Retinal detachment




Definitions





  • Retinal detachment (RD): separation of the neurosensory retina (NSR) from the RPE, with the accumulation of subretinal fluid (SRF).



  • Rhegmatogenous RD: occurs when a full-thickness defect in the NSR permits synchytic (liquefied) vitreous to gain access to the subretinal space.



  • Tractional RD: involves the contraction of vitreoretinal membranes in the absence of a retinal break.



  • Exudative RD: SRF is derived from retinal or choroidal vessels (e.g. inflammation, tumour).



  • Retinal break: full-thickness defect in the NSR, either (a) a tear, caused by dynamic vitreoretinal traction, or (b) a hole, caused by chronic retinal atrophy.



  • U-tear: consists of a flap with the apex pulled anteriorly by adherent vitreous, the base attached to the retina ( Figs. 16.1a–16.1c ).




    Fig 16.1



  • Operculated tear: flap has been completely torn away from the retina ( Fig. 16.1d ).



  • Dialysis: circumferential tear along the ora serrata with vitreous gel attached to its posterior margins ( Fig. 16.1e ).



  • Giant tear: involves 90° or more of the NSR ( Fig. 16.2 ).




    Fig 16.2





Rhegmatogenous retinal detachment





  • Pathogenesis: rhegmatogenous retinal detachment (RRD) affects approximately 1 in 10,000 of the population each year; both eyes are eventually involved in approximately 10%. Presentation is typically between 45 and 65 years of age but may be earlier, especially if predisposed (e.g. myopia).




    • Posterior vitreous detachment (PVD): (a) separation of the cortical vitreous from the internal limiting membrane (ILM) of the NSR posterior to the vitreous base with the remaining solid vitreous gel collapsing inferiorly (acute PVD; Figs. 16.3a and 16.3b ), (b) some eyes with acute PVD develop retinal tears ( Fig. 16.3c ), and subsequent RRD; (c) occasionally avulsion of a peripheral blood vessel may cause vitreous haemorrhage without a retinal tear ( Fig. 16.3d ).










      Fig 16.3



    • RRD without PVD: usually associated with a retinal dialysis or round holes.



    • Lattice degeneration: present in approximately 8% of the population and in approximately 40% of eyes with RRD: (a) spindle-shaped islands of retinal thinning with a characteristic network of white lines, (b) associated RPE hyperplasia; (c) small holes within islands are common ( Figs. 16.4a–16.4d ); (d) overlying gel is liquefied, but its adhesions around the margins of lattice are exaggerated ( Fig. 16.5 ); (e) tears typically occur at the posterior edge of an island.




      Fig 16.4



      Fig 16.5



    • Snailtrack degeneration: (a) sharply demarcated peripheral bands of tightly packed ‘snowflakes’ (see Fig. 16.4e ), (b) small holes; (c) overlying vitreous is liquefied but marked adhesions are seldom present so that tears are less common than in lattice.

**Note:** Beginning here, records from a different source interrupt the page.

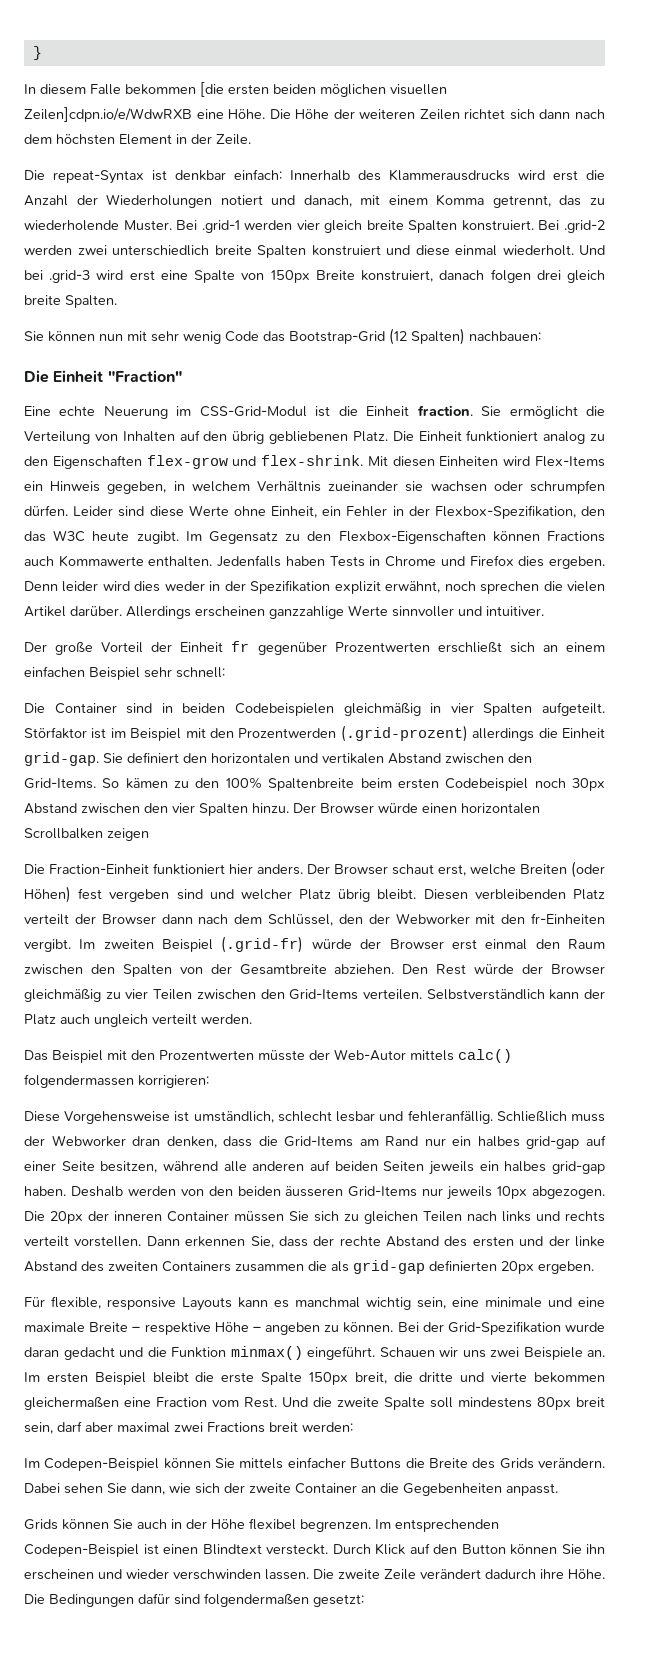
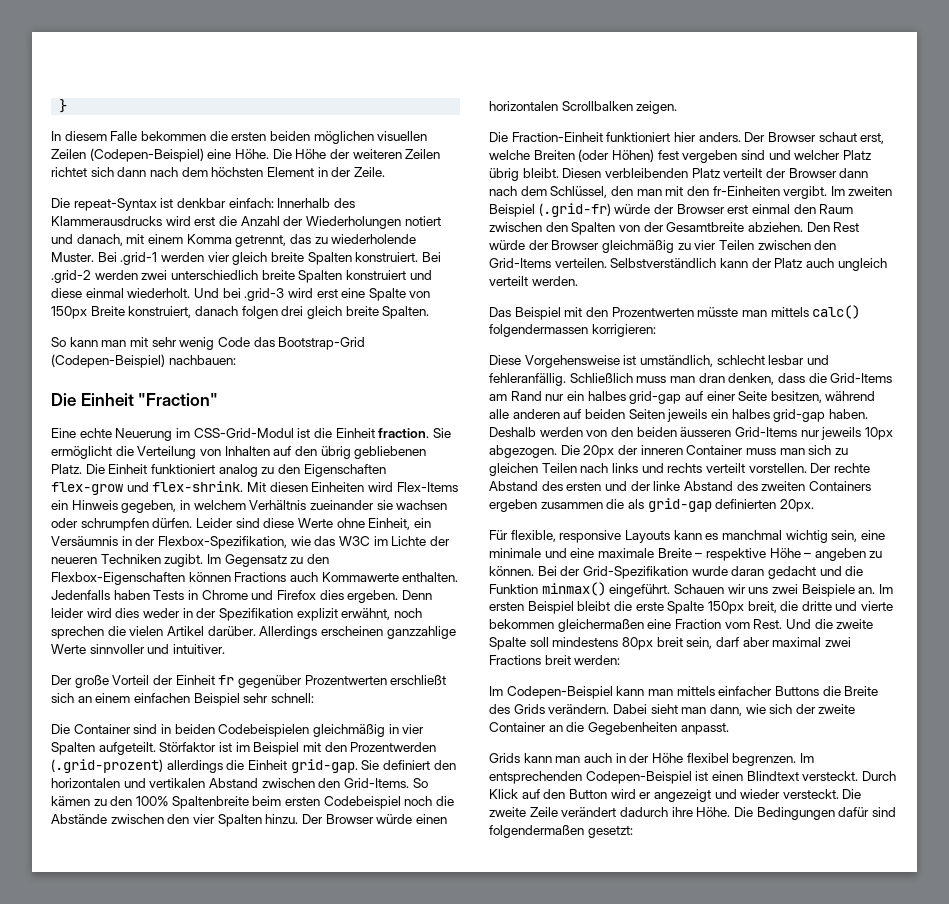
[200,82,224,97] [die -> [209,131,228,141] die
[24,107,192,122] Zeilen]cdpn.io/e/WdwRXB -> [51,148,204,162] Zeilen (Codepen-Beispiel)
[24,331,123,342] Sie können nun -> [51,337,127,347] So kann man
[389,328,465,345] (12 Spalten) -> [51,354,165,368] (Codepen-Beispiel)
[346,506,388,517] Fehler -> [51,536,118,546] Versäumnis
[581,506,606,516] den -> [290,536,311,546] wie
[92,531,130,541] heute -> [373,536,450,546] [51,554,161,564] im Lichte der neueren Techniken
[572,778,606,791] [24,803,77,814] 30px Abstand -> [435,796,454,806] [51,814,107,824] die Abstände
[107,828,149,841] zeigen -> [636,101,678,114] zeigen.
[368,913,470,925] der Webworker -> [636,189,662,196] man
[309,1049,406,1061] der Web-Autor -> [741,310,767,317] man
[24,1135,126,1147] der Webworker -> [669,376,695,383] man
[234,1211,309,1222] müssen Sie -> [745,448,805,455] muss man
[146,1236,335,1248] Dann erkennen Sie, dass der -> [810,463,832,473] Der
(231, 1266) none -> [489,499,537,512] ergeben
[501,1261,594,1274] 20px ergeben. -> [779,499,814,512] 20px.
[163,1458,236,1469] können Sie -> [616,686,673,696] kann man
[64,1483,127,1494] sehen Sie -> [650,704,707,714] sieht man
[62,1519,133,1530] können Sie -> [523,753,581,763] kann man
[510,1544,605,1555] [24,1569,309,1580] können Sie ihn erscheinen und wieder verschwinden lassen. -> [610,789,839,802] wird er angezeigt und wieder versteckt.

    • Degenerative (acquired) retinoschisis: (see Fig. 16.4f and below).



    • White with pressure’: translucent grey appearance of a region of retina induced by indenting the sclera that may be associated with abnormally strong vitreous attachments.



    • ‘White without pressure’: same appearance without scleral indentation ( Fig. 16.4g ).



    • Significance of myopia: more than 40% of all RRDs occur in myopic eyes; (a) macular holes may give rise to RRD in highly myopic eyes, (b) vitreous loss and laser posterior capsulotomy are more likely to lead to RRD than in non-myopic eyes, and (c) predisposing factors are more common in myopic eyes (vitreous degeneration, PVD, lattice and snailtrack degenerations).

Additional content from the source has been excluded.